Bhupinder 'Puppy' Singh Johal — handsome, rakish and spiritually disenfranchised — has left behind the immigrant neighbourhood of Southall to mix with the elite of metropolitan London society. Sexually ambitious, he is intent on living life to the full, regardless of the consequences. When sloaney rich-girl Sophie falls for him, he grabs the chance to escape his past and pursue the woman of his dreams, the voluptuous sophisticate Sarupa, who happens to be engaged to Sophie’s cousin. Using whatever and whoever he can, Puppy explores the grit and glamour of a city seething with the possibilities and politics of money, race and an incendiary cocktail that explodes, changing him and those closest to him forever...
You'll feel like you need a shower after immersing yourself in the sleazy adventures of Tourism's dashing, handsome, and excellently self-loathing protagonist, 'Puppy' Singh Johal. We first meet Puppy when he realises he's nurturing a grain of humanity deep within his lost soul, and he needs something resembling love and meaning in his life.

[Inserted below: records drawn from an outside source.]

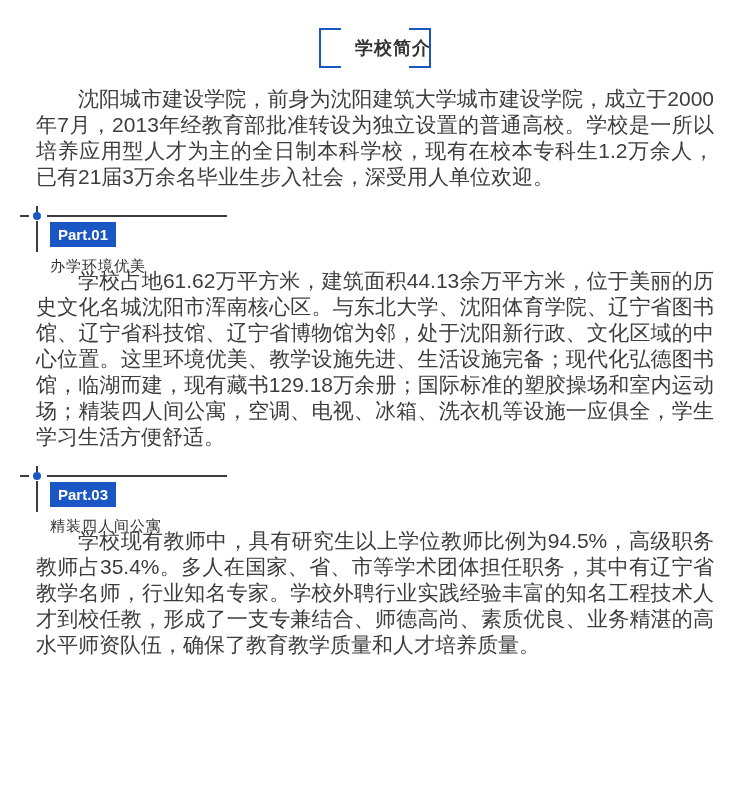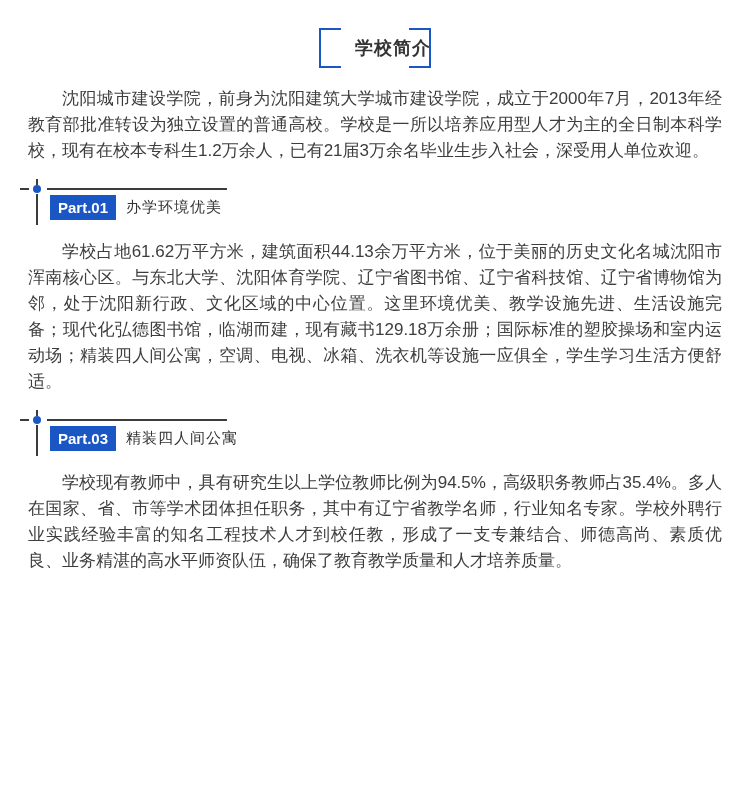--- a/index.html
+++ b/index.html
@@ -37,36 +37,36 @@
   }
   .bracket.br {
     right: 0;
     border-right: 2px solid var(--accent, #1a56c4);
     border-top: 2px solid var(--accent, #1a56c4);
     border-bottom: 2px solid var(--accent, #1a56c4);
   }
 
   
   .body-text {
-    font-size: 17px;
+    font-size: 21px;
     line-height: 26px;
     color: #3d3d3d;
     text-align: justify;
     text-indent: 2em;
-    margin: 8px;
+    margin: 16px;
   }
 
   
   .section-header { position: relative; height: 46px; margin: 15px 0 14px 0; }
   .deco-dash-left { position: absolute; left: 0;  top: 9px;  width: 9px;  height: 2px; background: #3c3c3c; }
   .deco-dash-top  { position: absolute; left: 16px; top: 0;  width: 2px;  height: 6px; background: #3c3c3c; }
   .deco-dot  { position: absolute; left: 13px; top: 6px; width: 8px; height: 8px; border-radius: 50%; background: var(--accent, #1a56c4); }
   .deco-hline { position: absolute; left: 27px; top: 9px;  width: 180px; height: 2px; background: #3c3c3c; }
   .deco-vline { position: absolute; left: 16px; top: 15px; width: 2px;  height: 31px; background: #3c3c3c; }
-  .badge-row { position: absolute; left: 30px; top: 16px; display: flex; align-items: center; gap: 10px; }
+  .badge-row { position: absolute; left: 30px; top: 16px; display: flex; align-items: flex-start; gap: 10px; flex-direction: column; }
   .badge {
     background: var(--accent, #1a56c4);
     color: #ffffff;
     font-weight: bold;
     font-size: 15px;
     line-height: 1;
     padding: 5px 8px;
     white-space: nowrap;
   }
   .heading {

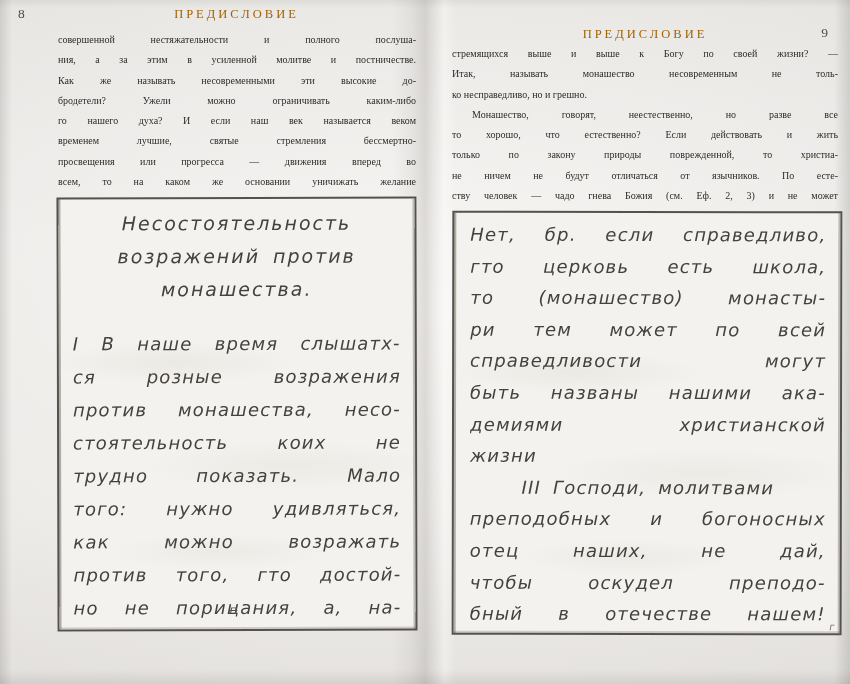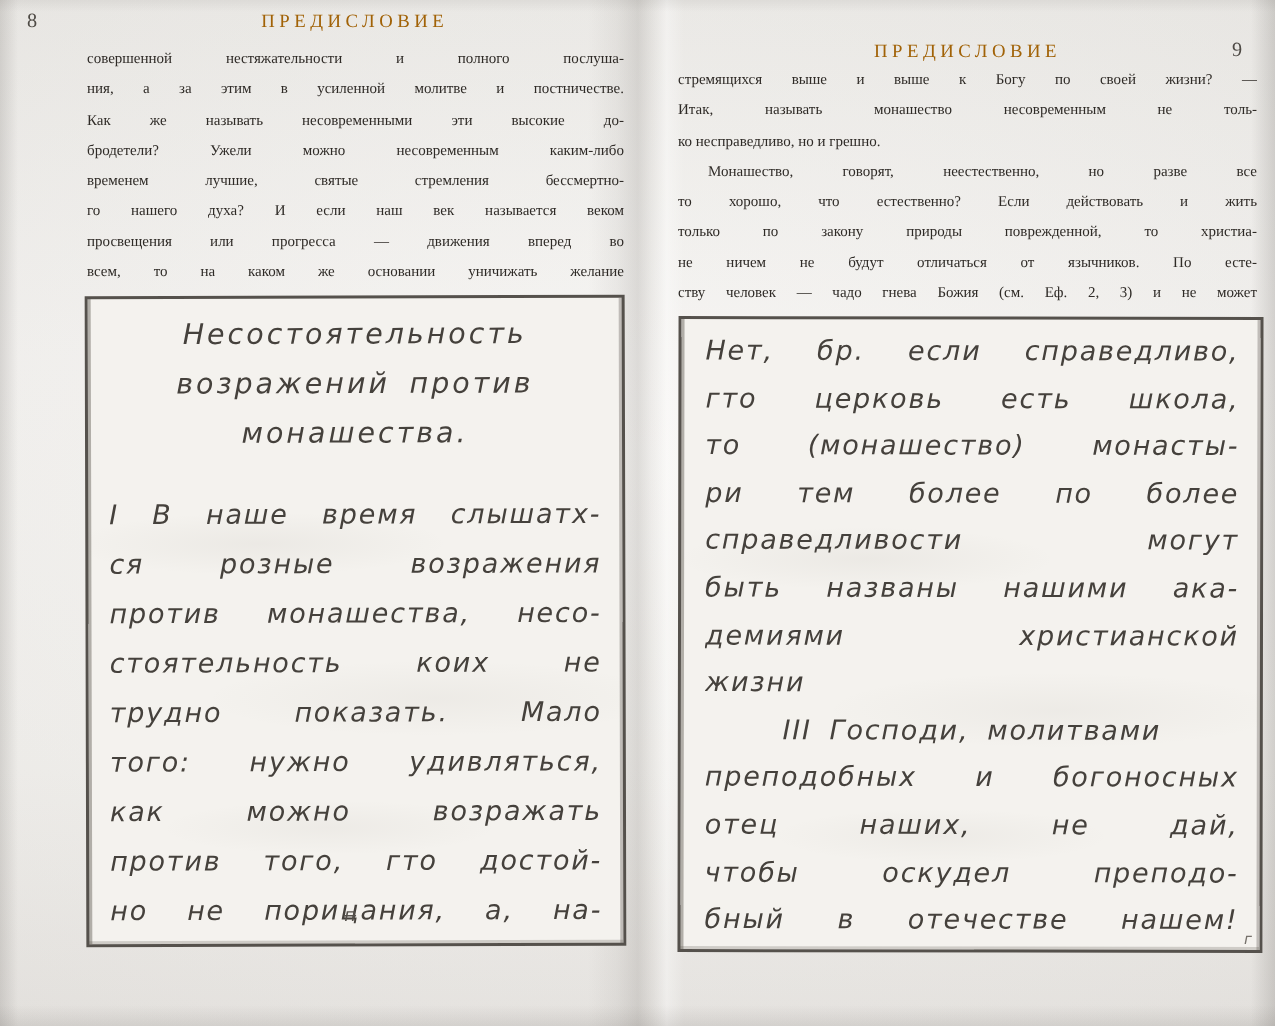--- a/index.html
+++ b/index.html
@@ -73,23 +73,23 @@
 <div class="decor edge-top"></div>
 <div class="decor edge-bottom"></div>
 
 <div id="pnum-left" class="pnum">8</div>
 <div id="header-left" class="running-header">ПРЕДИСЛОВИЕ</div>
 
 <div id="printed-left" class="printed">
     <div class="p-line">совершенной нестяжательности и полного послуша-</div>
     <div class="p-line">ния, а за этим в усиленной молитве и постничестве.</div>
     <div class="p-line">Как же называть несовременными эти высокие до-</div>
-    <div class="p-line">бродетели? Ужели можно несовременным каким-либо</div>
+    <div class="p-line">бродетели? Ужели можно ограничивать каким-либо</div>
+    <div class="p-line">го нашего духа? И если наш век называется веком</div>
     <div class="p-line">временем лучшие, святые стремления бессмертно-</div>
-    <div class="p-line">го нашего духа? И если наш век называется веком</div>
     <div class="p-line">просвещения или прогресса — движения вперед во</div>
     <div class="p-line">всем, то на каком же основании уничижать желание</div>
   </div>
 
 <div id="box-left" class="note-box">
   <div class="note-title hw">
       <div class="hw-line">Несостоятельность</div>
       <div class="hw-line">возражений против</div>
       <div class="hw-line">монашества.</div>
     </div>
@@ -119,21 +119,21 @@
     <div class="p-line">только по закону природы поврежденной, то христиа-</div>
     <div class="p-line">не ничем не будут отличаться от язычников. По есте-</div>
     <div class="p-line">ству человек — чадо гнева Божия (см. Еф. 2, 3) и не может</div>
   </div>
 
 <div id="box-right" class="note-box">
   <div class="note-body hw">
       <div class="hw-line">Нет, бр. если справедливо,</div>
       <div class="hw-line">гто церковь есть школа,</div>
       <div class="hw-line">то (монашество) монасты-</div>
-      <div class="hw-line">ри тем более по более</div>
+      <div class="hw-line">ри тем может по всей</div>
       <div class="hw-line">справедливости могут</div>
       <div class="hw-line">быть названы нашими ака-</div>
       <div class="hw-line">демиями христианской</div>
       <div class="hw-line">жизни</div>
       <div class="hw-line">III Господи, молитвами</div>
       <div class="hw-line">преподобных и богоносных</div>
       <div class="hw-line">отец наших, не дай,</div>
       <div class="hw-line">чтобы оскудел преподо-</div>
       <div class="hw-line">бный в отечестве нашем!</div>
     </div>

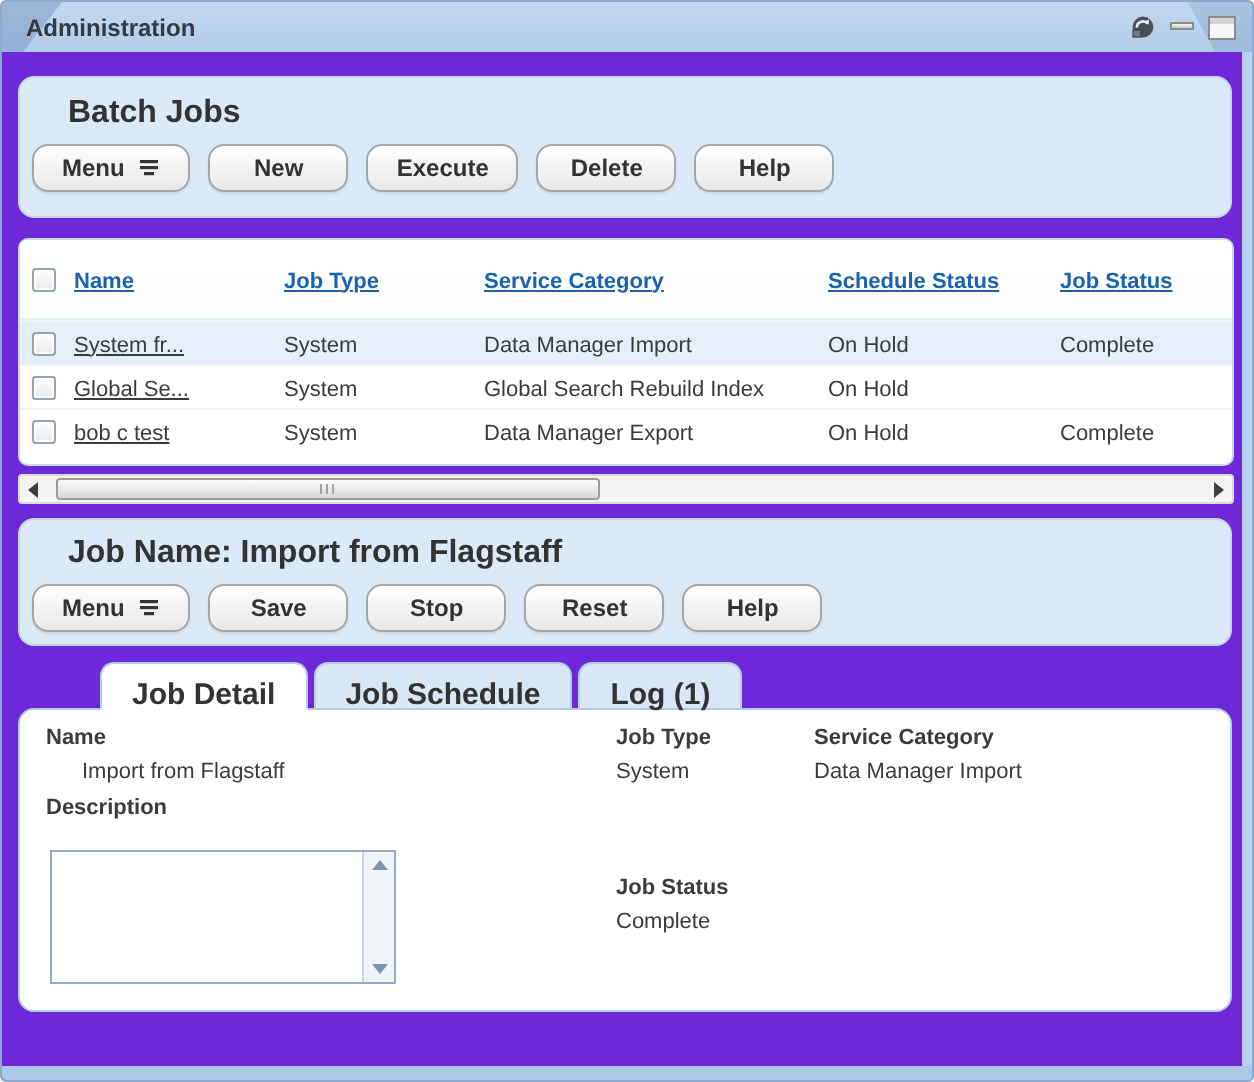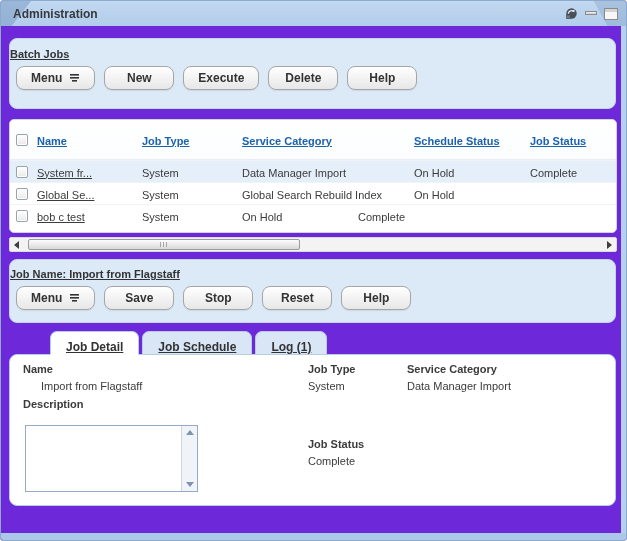--- a/index.html
+++ b/index.html
@@ -40,21 +40,21 @@
   
   .frame-right { position:absolute; top:25px; right:0; width:5px; bottom:0; background:#b6d0ed; }
   .frame-bottom { position:absolute; left:0; right:0; bottom:0; height:7px; background:#abc8e9; border-radius:0 0 2px 2px; }
   
   .panel {
     position:absolute; left:8px; width:607px;
     background:#dce9f7; border:1px solid #c3d6ec; border-radius:8px;
   }
   .panel-batch { top:37px; height:71px; }
   .panel-job   { top:258px; height:64px; }
-  .panel-title { padding:9px 0 0 0; font-size:11px; font-weight:bold; color:#333;text-decoration:underline; }
+  .panel-title { padding:9px 0 0 24px; font-size:16px; font-weight:bold; color:#333; }
   .panel-job .panel-title { padding-top:8px; }
   .toolbar { display:flex; gap:9px; padding:6px 0 0 6px; }
   .btn {
     height:24px; min-width:70px; padding:0 14px;
     border:1px solid #a6a6a6; border-radius:8px;
     background:linear-gradient(180deg,#ffffff,#e7e7e7);
     font-family:inherit; font-size:12px; font-weight:bold; color:#333;
     display:inline-flex; align-items:center; justify-content:center; gap:7px;
     box-shadow:0 1px 1px rgba(0,0,0,.08);
     cursor:pointer;
@@ -103,22 +103,22 @@
   .hs-thumb::after {
     content:""; position:absolute; left:50%; top:2px; width:8px; height:5px;
     transform:translateX(-50%);
     background:repeating-linear-gradient(90deg,#a5a5a5 0 1px,transparent 1px 3px);
   }
   
   .tabs { position:absolute; left:49px; top:330px; height:24px; display:flex; align-items:flex-end; gap:3px; z-index:2; }
   .tab {
     height:24px; padding:4px 15px; line-height:23px;
     border:1px solid #b7cde6; border-radius:7px 7px 0 0;
-    font-size:12px; font-weight:bold; color:#333;
-    background:#d8e6f5; cursor:pointer;text-decoration:underline;
+    font-size:15px; font-weight:bold; color:#333;
+    background:#d8e6f5; cursor:pointer;
   }
   .tab.active { background:#fff; border-bottom:1px solid #fff; }
   
   .content {
     position:absolute; left:8px; top:353px; width:607px; height:152px;
     background:#fff; border:1px solid #b7cde6; border-radius:8px; z-index:1;
   }
   .lbl { position:absolute; font-size:11px; font-weight:bold; color:#3b3b3b; }
   .val { position:absolute; font-size:11px; color:#3b3b3b; }
   
@@ -214,20 +214,21 @@
       <span class="col-sc"><span class="cell">Global Search Rebuild Index</span></span>
       <span class="col-ss"><span class="cell">On Hold</span></span>
       <span class="col-js"><span class="cell"></span></span>
     </div>
     <div class="grid-row">
       <span class="col-cb">
           <span class="checkbox"></span>
         </span>
       <span class="col-name"><span class="row-link">bob c test</span></span>
       <span class="col-jt"><span class="cell">System</span></span>
+      <span class="col-sc"><span class="cell">Data Manager Export</span></span>
       <span class="col-ss"><span class="cell">On Hold</span></span>
       <span class="col-js"><span class="cell">Complete</span></span>
     </div>
   </div>
 
   <div class="hscroll">
     <span class="hs-arrow hs-left"></span>
     <span class="hs-thumb"></span>
     <span class="hs-arrow hs-right"></span>
   </div>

Fortunately, for fans of other people's life spirals, he goes about it in all the wrong ways, palling about with a hedonistic London media circle populated by monied, deeply unpleasant acquaintances, girlfriends and frenemies. Toxic and fabulous. And apparently based on the author's real life romance with car crash tabloid columnist, Liz Jones. Fancy that.
Very unimpressed. I have read many novels where the main character is, basically, not very nice but there is usually something intriguing about their character. Or the novel is written in a way that is humourous. Or the author has something insightful to say. The main character in this story has no redeeming features. He is arrogant, selfish, and appears to loath everything and everybody around him. His observations of those around him are just plain mean and nasty. And the author doesn't appear to have anything, let alone anything of importance, to say.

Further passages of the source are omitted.